Community Reviews

Rating(4.1 / 5.0, 100 votes)
5 stars
37(37%)
4 stars
34(34%)
3 stars
29(29%)
2 stars
0(0%)
1 stars
0(0%)
100 reviews
April 17,2025
... Show More
I enjoyed this examination of two women's lives from the beginning (young and beautiful) to the end (death in old age). In a couple spots it dragged a little but on the whole, kept me interested and engaged. I enjoyed following these two sisters and their unfolding lives, especially as they made very different choices early on. I found this story poignant and bittersweet.
April 17,2025
... Show More
I chose this book as my July read for a book published in the first decade of the 20th century. I started it a few days early and loved it so much continued to read, finishing it today.
I loved this book so much I feel like picking it up and reading it all over again. What more can be said?

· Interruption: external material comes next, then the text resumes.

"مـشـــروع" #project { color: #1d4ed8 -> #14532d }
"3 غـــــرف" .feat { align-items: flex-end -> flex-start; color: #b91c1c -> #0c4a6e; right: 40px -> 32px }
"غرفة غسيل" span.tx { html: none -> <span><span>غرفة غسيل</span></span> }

One of the best description in fiction of the lives of 2 sisters. Even though this story is set in Victorian and Edwardian times, these women could be women of today. Even though this was written by a man, I found myself reading about myself in the thoughts of the sisters, their feelings, impulses and choices. Bennett writes with feeling, intelligence and ironic charm.

Brilliant. Read it!
April 17,2025
... Show More
H.G. Wells may think this book is a masterpiece, but I myself don't see the allure. The Old Wives' Tale tells the story of two sisters, only one year apart, and their journey from lively young girls into unhappy old women. One sister, Sophia, runs away with a handsome man only to be trapped in a loveless marriage until her husband deserts her a few years later. Intelligent and resourceful, she manages to make money running a hotel until her 50's, never truly happy but at least feeling like she has a purpose. Her older sister, Constance, marries a shopkeep, and is moderately happy until he dies, leaving her a widow with a spoiled son to raise. Both women are finally reunited in their old age and live together, both compromising their happiness for some companionship. Eventually they die, tired and used up.

Seriously. That is the plot of this book. Sorry if I spoiled it for you, but I sort of wish someone had spoiled it for me before I wasted two weeks reading it.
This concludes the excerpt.